# TASK BRIEF
Reading the records below, find how many lines include the word "position" and give that number alone.

# GIVEN RECORDS

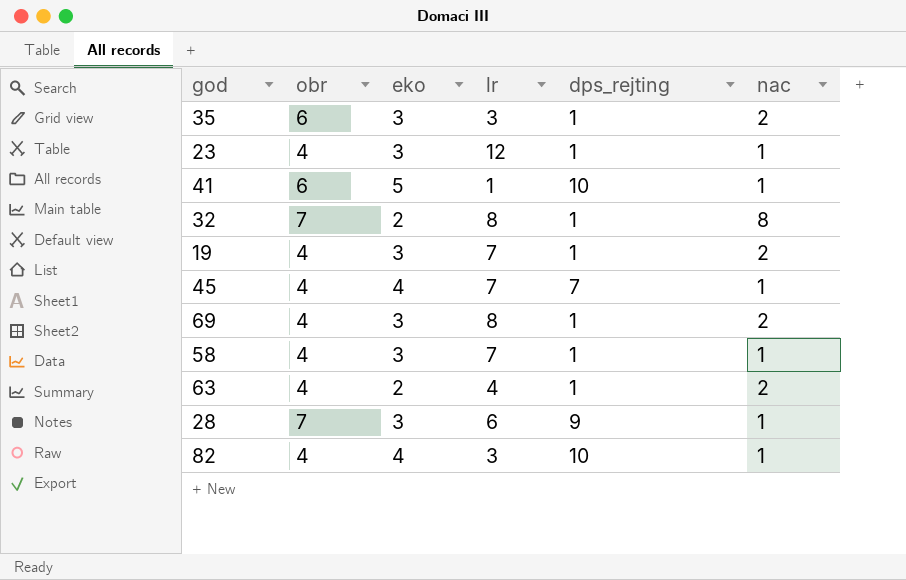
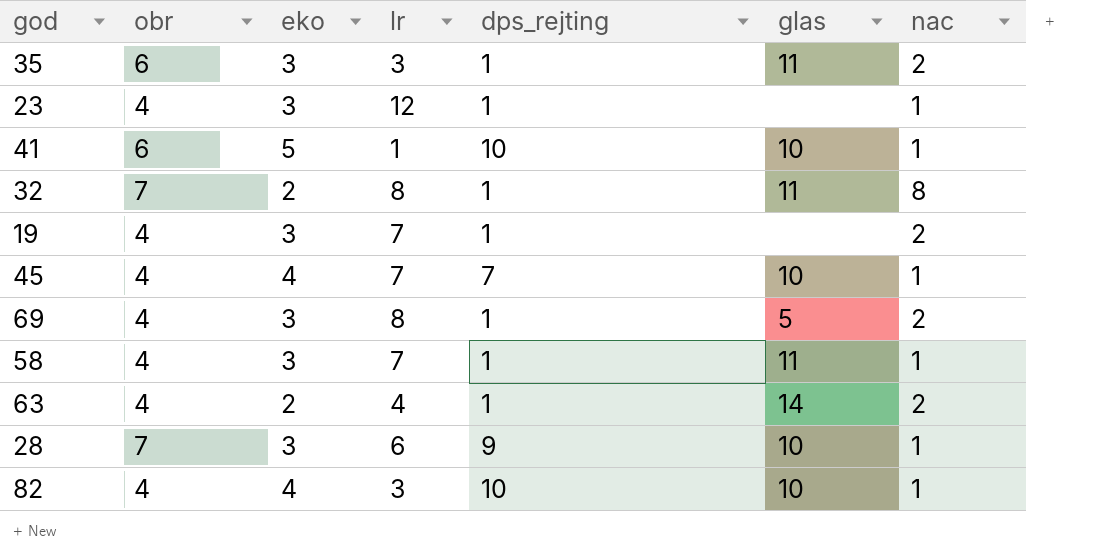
column glas | position: none -> 6

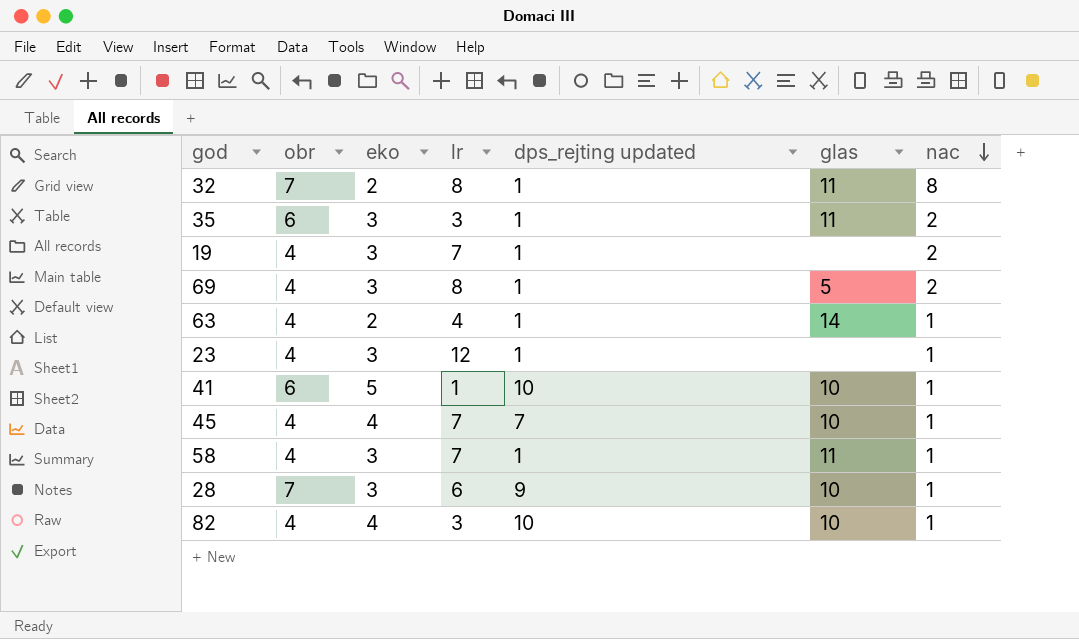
row order: none -> nac descending
column name: dps_rejting -> dps_rejting updated
63 | nac: 2 -> 1

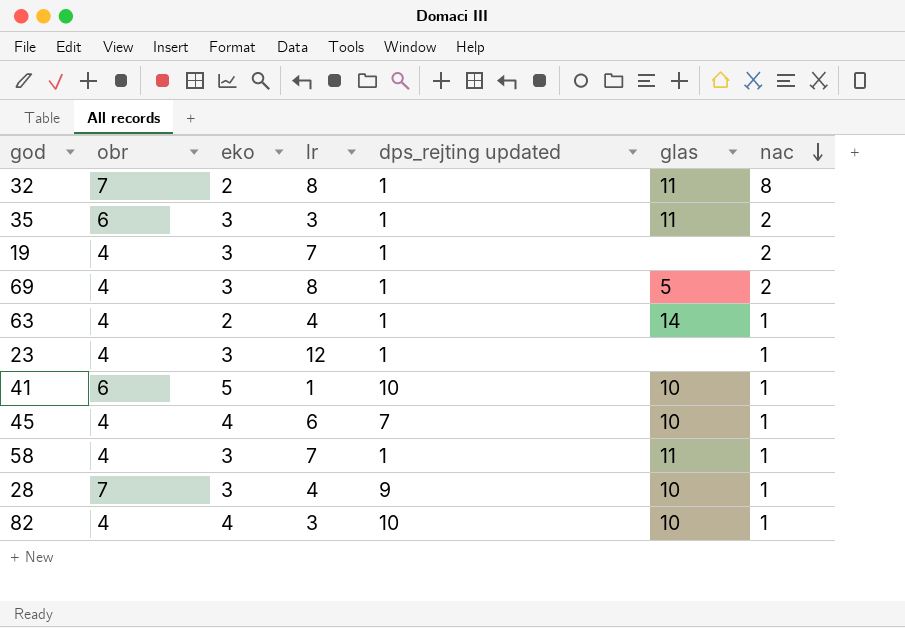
45 | lr: 7 -> 6
28 | lr: 6 -> 4

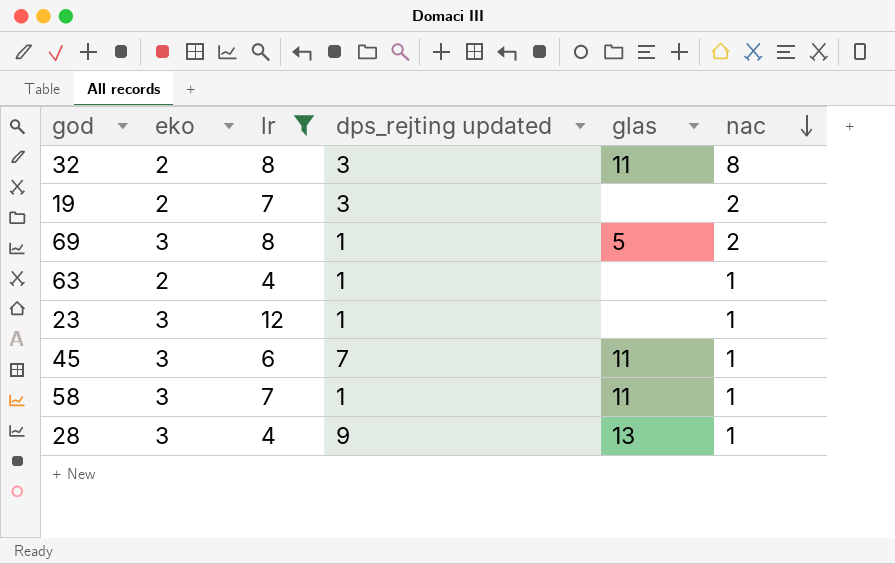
filter: none -> lr >= 4
column obr | position: 2 -> none
32 | dps_rejting updated: 1 -> 3
19 | eko: 3 -> 2
19 | dps_rejting updated: 1 -> 3
63 | glas: 14 -> none
45 | eko: 4 -> 3
45 | glas: 10 -> 11
28 | glas: 10 -> 13

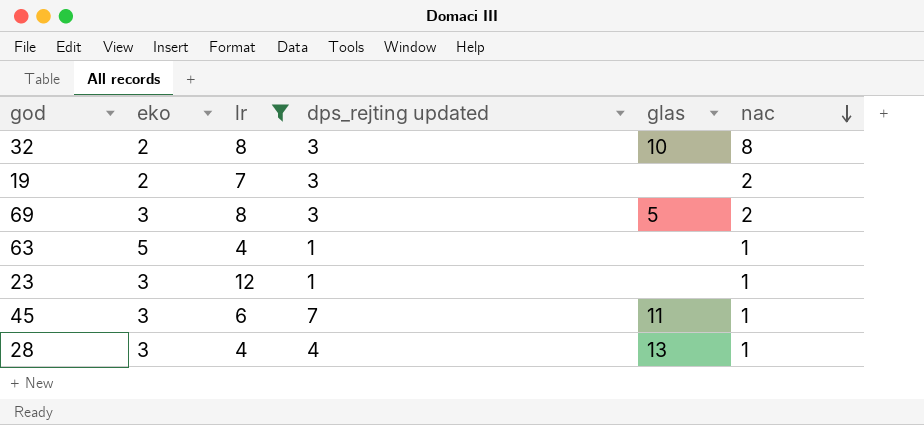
row 58: 3 | 7 | 1 | 11 | 1 -> none
32 | glas: 11 -> 10
69 | dps_rejting updated: 1 -> 3
63 | eko: 2 -> 5
28 | dps_rejting updated: 9 -> 4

# RESULT
2